# Pacific Watch & Sector Watch at GKA



## Larry Bennett (Aug 28, 2005)

I am currently undertaking a great deal of research into the history of GKA with a view to publishing a comprehensive history of the station during 2020.

As part of my research I have seen many references to the "Pacific Watch" which I understand was operated by Portishead using callsign GKG on 12 MHz during a night shift. However I have not yet located any official do***entation about it and would be keen to learn how useful or successful it was (this was before my time at GKA).

I have however seen official do***entation about a "Sector Watch" which I am aware of but never used in anger. It appears this was similar to the "Pacific Watch" except that the search point at GKA would monitor specific sectors in the Pacific/Indian Ocean areas as indicated by the GKB callband. I can't recall ever using this facility in anger during my time at GKA.

Would be keen to hear from anyone who used the above regularly or even irregularly. Presume the service disappeared from view in the early 1980s as I remember the sector selection switches on the search points but never used them.

Thanks in advance.

Larry +


----------



## Dave Woods (Apr 9, 2006)

Larry, From what I remember it started in about 1975, I went to Portishead that year before joining a ship destined for the Pacific. I seem to remember you had to call at certain times, and on special calling frequencies.


----------



## Troppo2 (Jun 25, 2018)

I used to work GKA from the Pacific on 12 MHz at about 0530Z.

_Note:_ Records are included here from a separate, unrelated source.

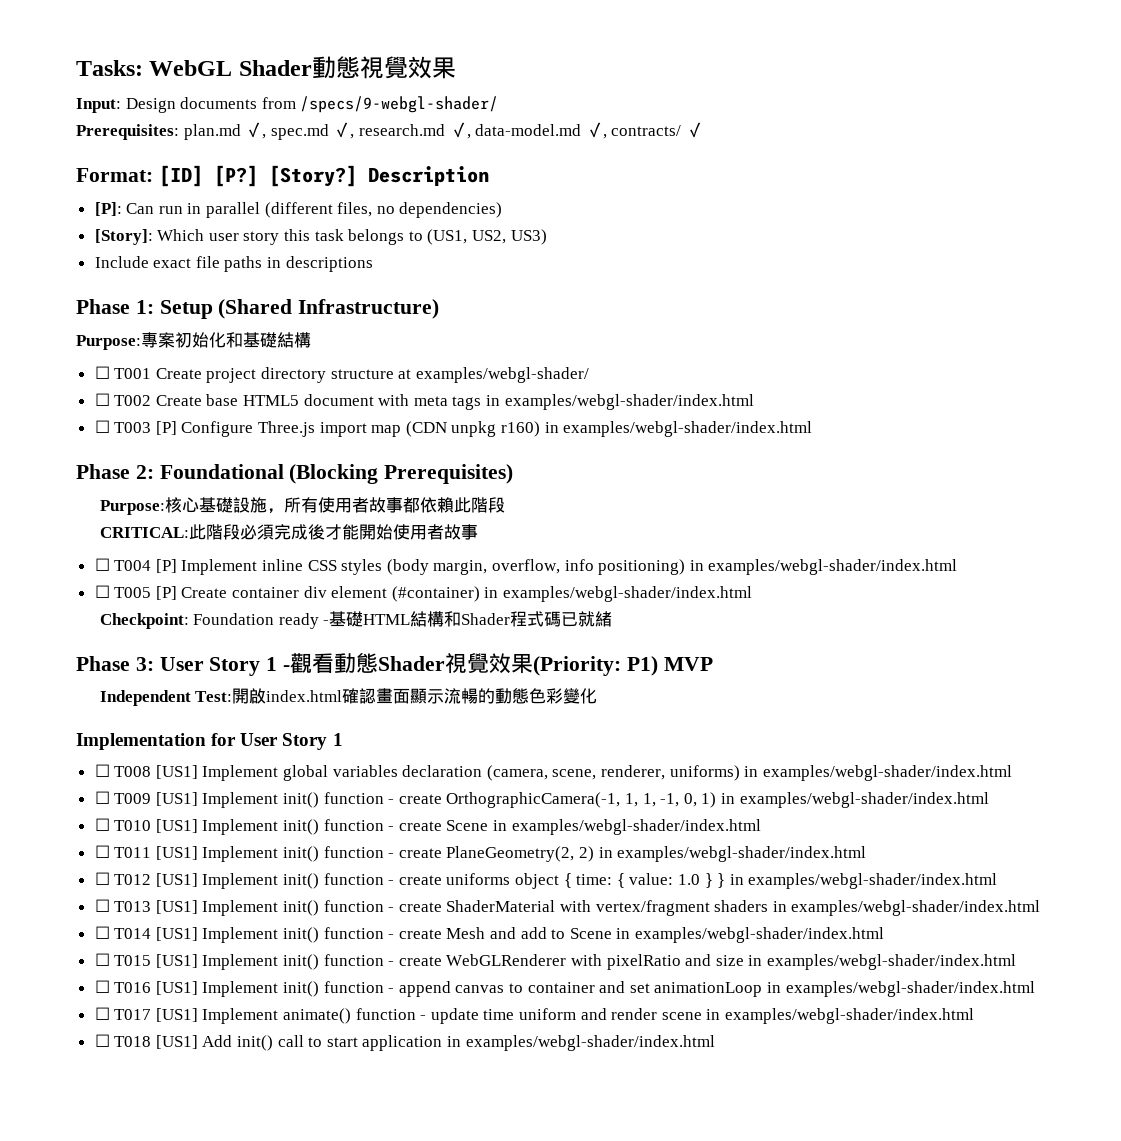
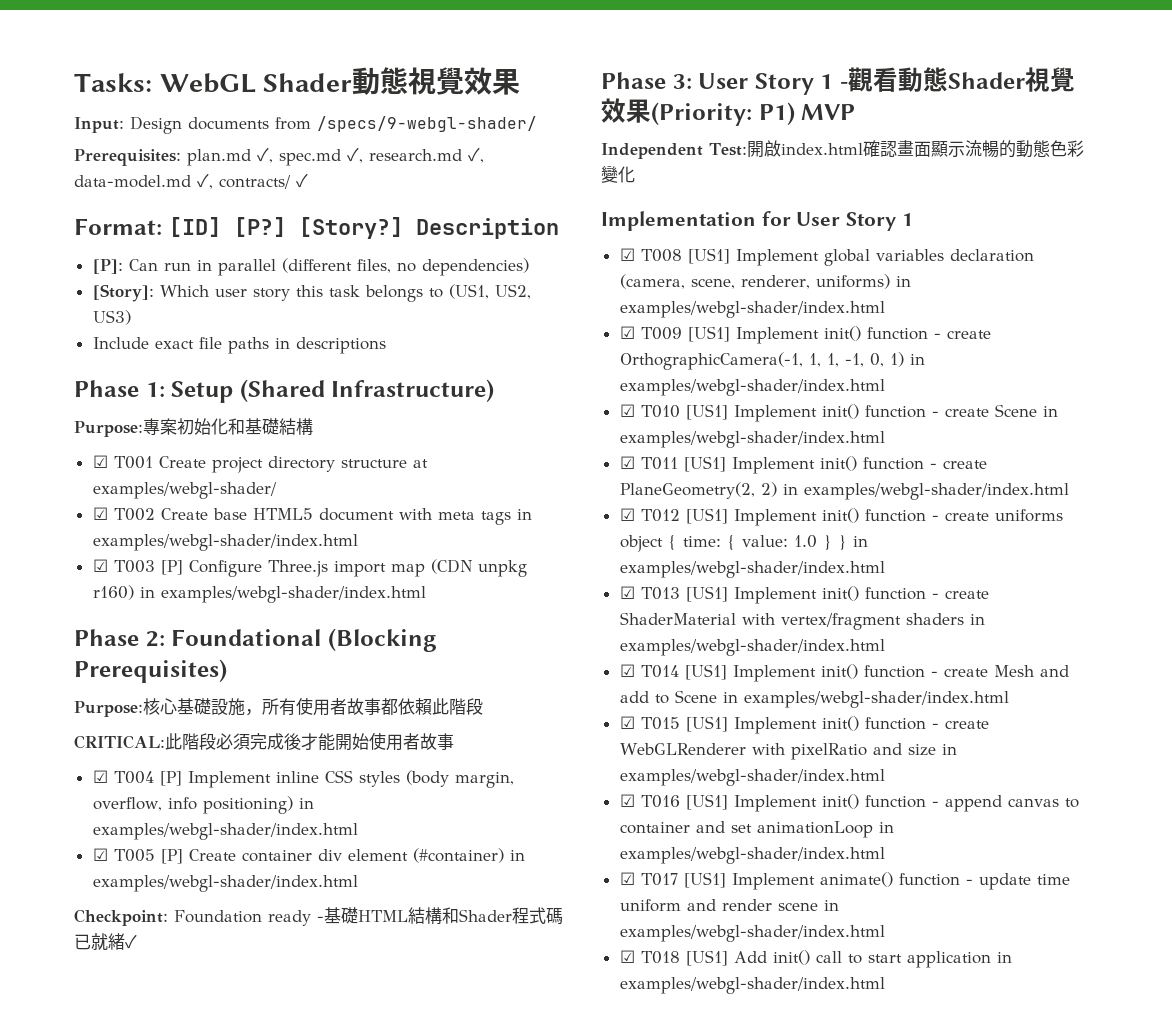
- ☐ T001 Create project directory structure at examples/webgl-shader/
+ ☑ T001 Create project directory structure at examples/webgl-shader/
- ☐ T002 Create base HTML5 document with meta tags in examples/webgl-shader/index.html
+ ☑ T002 Create base HTML5 document with meta tags in examples/webgl-shader/index.html
- ☐ T003 [P] Configure Three.js import map (CDN unpkg r160) in examples/webgl-shader/index.html
+ ☑ T003 [P] Configure Three.js import map (CDN unpkg r160) in examples/webgl-shader/index.html
- ☐ T004 [P] Implement inline CSS styles (body margin, overflow, info positioning) in examples/webgl-shader/index.html
+ ☑ T004 [P] Implement inline CSS styles (body margin, overflow, info positioning) in examples/webgl-shader/index.html
- ☐ T005 [P] Create container div element (#container) in examples/webgl-shader/index.html
+ ☑ T005 [P] Create container div element (#container) in examples/webgl-shader/index.html
- Checkpoint: Foundation ready -基礎HTML結構和Shader程式碼已就緒
+ Checkpoint: Foundation ready -基礎HTML結構和Shader程式碼已就緒✓
- ☐ T008 [US1] Implement global variables declaration (camera, scene, renderer, uniforms) in examples/webgl-shader/index.html
+ ☑ T008 [US1] Implement global variables declaration (camera, scene, renderer, uniforms) in examples/webgl-shader/index.html
- ☐ T009 [US1] Implement init() function - create OrthographicCamera(-1, 1, 1, -1, 0, 1) in examples/webgl-shader/index.html
+ ☑ T009 [US1] Implement init() function - create OrthographicCamera(-1, 1, 1, -1, 0, 1) in examples/webgl-shader/index.html
- ☐ T010 [US1] Implement init() function - create Scene in examples/webgl-shader/index.html
+ ☑ T010 [US1] Implement init() function - create Scene in examples/webgl-shader/index.html
- ☐ T011 [US1] Implement init() function - create PlaneGeometry(2, 2) in examples/webgl-shader/index.html
+ ☑ T011 [US1] Implement init() function - create PlaneGeometry(2, 2) in examples/webgl-shader/index.html
- ☐ T012 [US1] Implement init() function - create uniforms object { time: { value: 1.0 } } in examples/webgl-shader/index.html
+ ☑ T012 [US1] Implement init() function - create uniforms object { time: { value: 1.0 } } in examples/webgl-shader/index.html
- ☐ T013 [US1] Implement init() function - create ShaderMaterial with vertex/fragment shaders in examples/webgl-shader/index.html
+ ☑ T013 [US1] Implement init() function - create ShaderMaterial with vertex/fragment shaders in examples/webgl-shader/index.html
- ☐ T014 [US1] Implement init() function - create Mesh and add to Scene in examples/webgl-shader/index.html
+ ☑ T014 [US1] Implement init() function - create Mesh and add to Scene in examples/webgl-shader/index.html
- ☐ T015 [US1] Implement init() function - create WebGLRenderer with pixelRatio and size in examples/webgl-shader/index.html
+ ☑ T015 [US1] Implement init() function - create WebGLRenderer with pixelRatio and size in examples/webgl-shader/index.html
- ☐ T016 [US1] Implement init() function - append canvas to container and set animationLoop in examples/webgl-shader/index.html
+ ☑ T016 [US1] Implement init() function - append canvas to container and set animationLoop in examples/webgl-shader/index.html
- ☐ T017 [US1] Implement animate() function - update time uniform and render scene in examples/webgl-shader/index.html
+ ☑ T017 [US1] Implement animate() function - update time uniform and render scene in examples/webgl-shader/index.html
- ☐ T018 [US1] Add init() call to start application in examples/webgl-shader/index.html
+ ☑ T018 [US1] Add init() call to start application in examples/webgl-shader/index.html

Never remember the sector watch...I just called when I heard them.


----------



## duncs (Sep 8, 2008)

MIMCO provided 'Pacific xtals', one of which could be inserted into that spare slot on the front of the Oceanspan VI/VII, as required. I think GKB kept a watch, at certain times, on these freqs.
I vaguely remember using them.
I think Bank Line ROs would give you more info.


----------



## sparkie2182 (May 12, 2007)

Ditto Troppo's experience.


----------



## duncs (Sep 8, 2008)

I don't think, at the time, Troppo, would be using an Oceanspan and Atalanta or an R50M. But, Troppo can correct me.


----------



## Troppo2 (Jun 25, 2018)

duncs said:


> I don't think, at the time, Troppo, would be using an Oceanspan and Atalanta or an R50M. But, Troppo can correct me.

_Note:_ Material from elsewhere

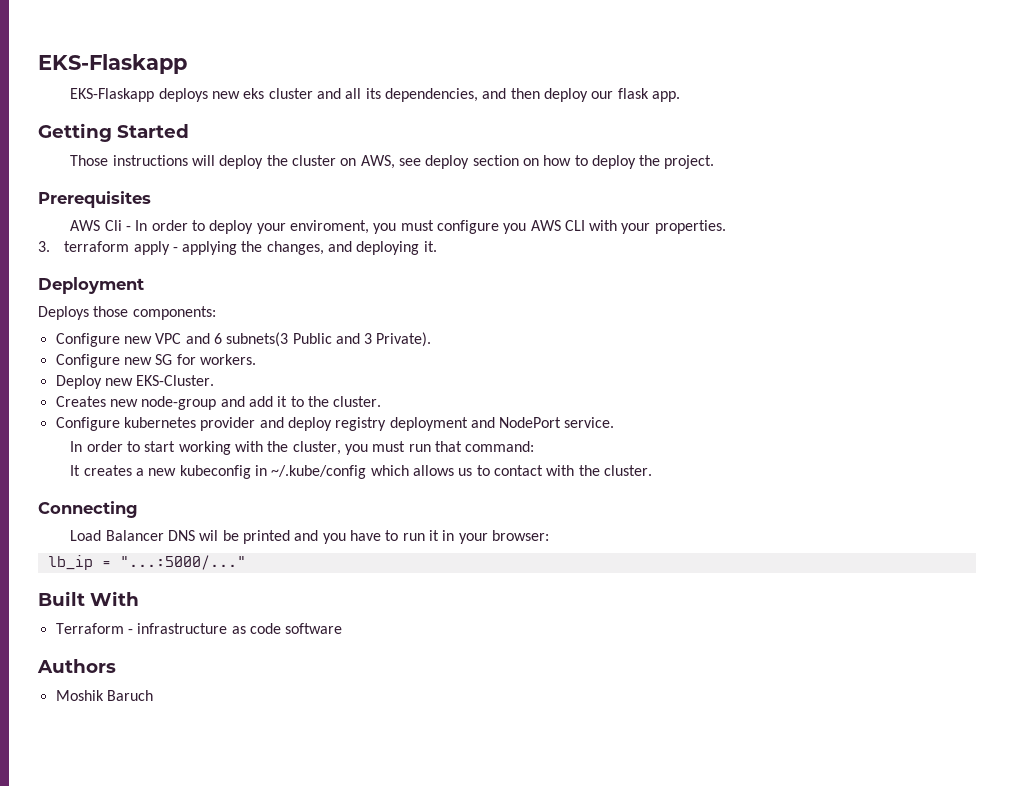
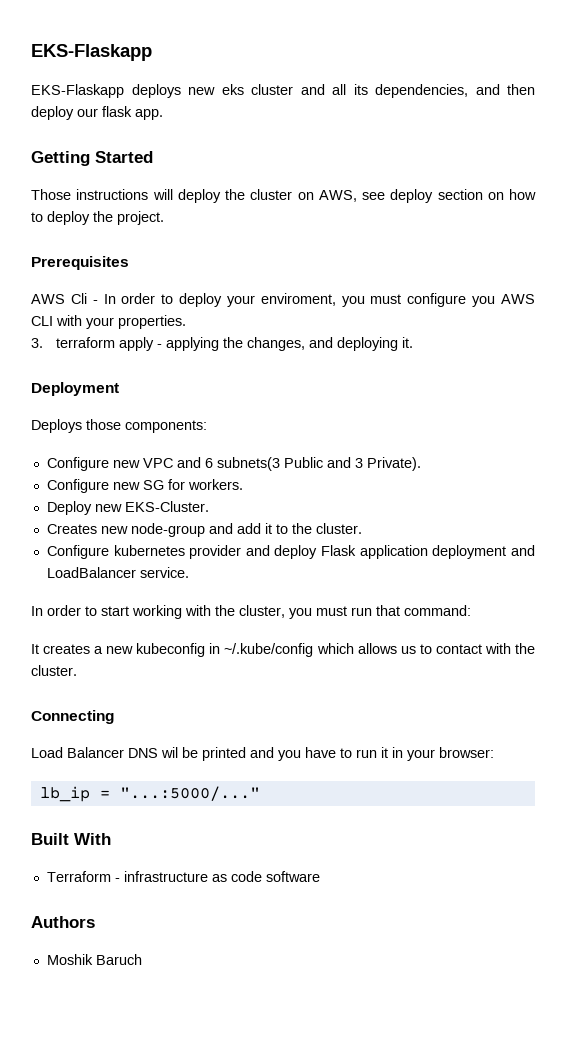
- Configure kubernetes provider and deploy registry deployment and NodePort service.
+ Configure kubernetes provider and deploy Flask application deployment and LoadBalancer service.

Conqueror HS...flat out......


----------



## PeterY (Jun 24, 2008)

I referred to my 1978 Admiralty List of Radio Signals Vol 1.
GKA introduced the sector arrangements following the close of the Area Scheme and lots of complaints about poor communications with various parts of the world.
There were seven sectors cover area boundaries:
1 Punta Arenas to Callao
2 Callao to Acapulco
3 Acapulco to Vancouver
4 Vancouver to Dateline
5 Dateline to Osaka
6 Osaka to Saigon
7 Saigon to Madras

GKA would run callband eg DE GKB 2 S2 indicating the calling channel 2 and open for calls on from Sector 2.

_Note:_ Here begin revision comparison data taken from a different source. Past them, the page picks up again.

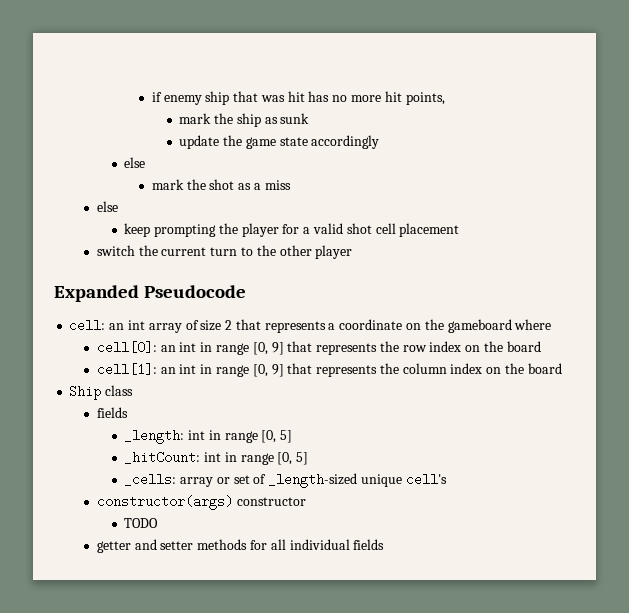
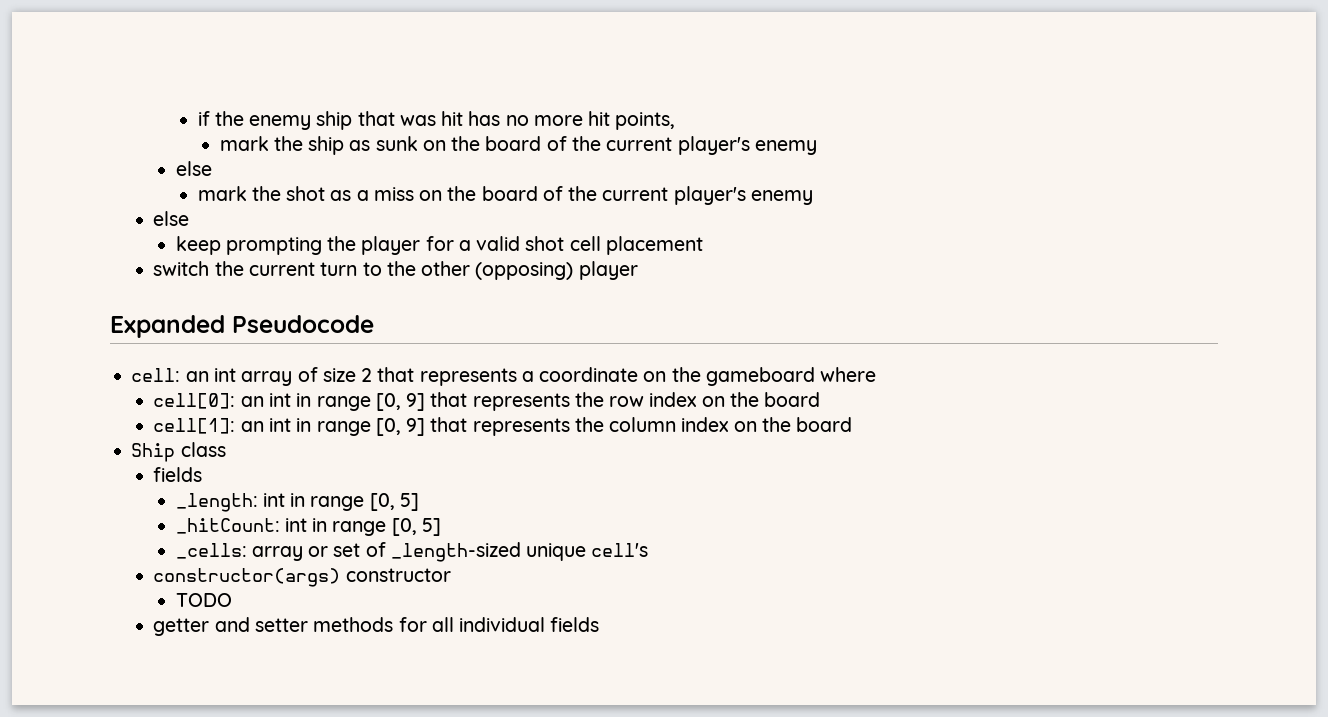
- if enemy ship that was hit has no more hit points,
+ if the enemy ship that was hit has no more hit points,
- mark the ship as sunk
- update the game state accordingly
+ mark the ship as sunk on the board of the current player's enemy
- mark the shot as a miss
+ mark the shot as a miss on the board of the current player's enemy
- switch the current turn to the other player
+ switch the current turn to the other (opposing) player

Used it a couple of times when normal arrangements were overloaded (Xmas) and got through generally fairly quickly. For the Opeanspan/Atalanta stations this was an improvement that the EU stations had for years.


----------



## duncs (Sep 8, 2008)

Yep, Troppo, with an Apollo and the Conqueror, no problems to QSO GKA whichever part of the world you were in.


----------



## duncs (Sep 8, 2008)

PeterY, I don't think that was the Pacific scheme, but I may be wrong, and mixing things up. Memory not so good.


----------



## Buck Taylor (Apr 19, 2019)

Larry Bennett said:


> I am currently undertaking a great deal of research into the history of GKA with a view to publishing a comprehensive history of the station during 2020.
> 
> As part of my research I have seen many references to the "Pacific Watch" which I understand was operated by Portishead using callsign GKG on 12 MHz during a night shift. However I have not yet located any official do***entation about it and would be keen to learn how useful or successful it was (this was before my time at GKA).
> 
> ...


I worked at GKA for a short period during 1975/6 and I do remember doing a stint on the Pacific net. As I remember it was open for a short periods when the propagation was favourable. In my time that was 16mhz. A lot of the time the ships calling had such a weak signal that they were unworkable. When traffic was feasible, lots of repeats were required before a QSL could be given.


----------



## gordonarfur (May 27, 2018)

I have or had never heard of it, however at 2 AM whilst at anchor off Port Chalmers in 1963 I called up GKG on 12 mcs using my trusty old oceanspan tx got an instant reply msg sent all done within 1 minute.


----------



## Troppo2 (Jun 25, 2018)

duncs said:


> Yep, Troppo, with an Apollo and the Conqueror, no problems to QSO GKA whichever part of the world you were in.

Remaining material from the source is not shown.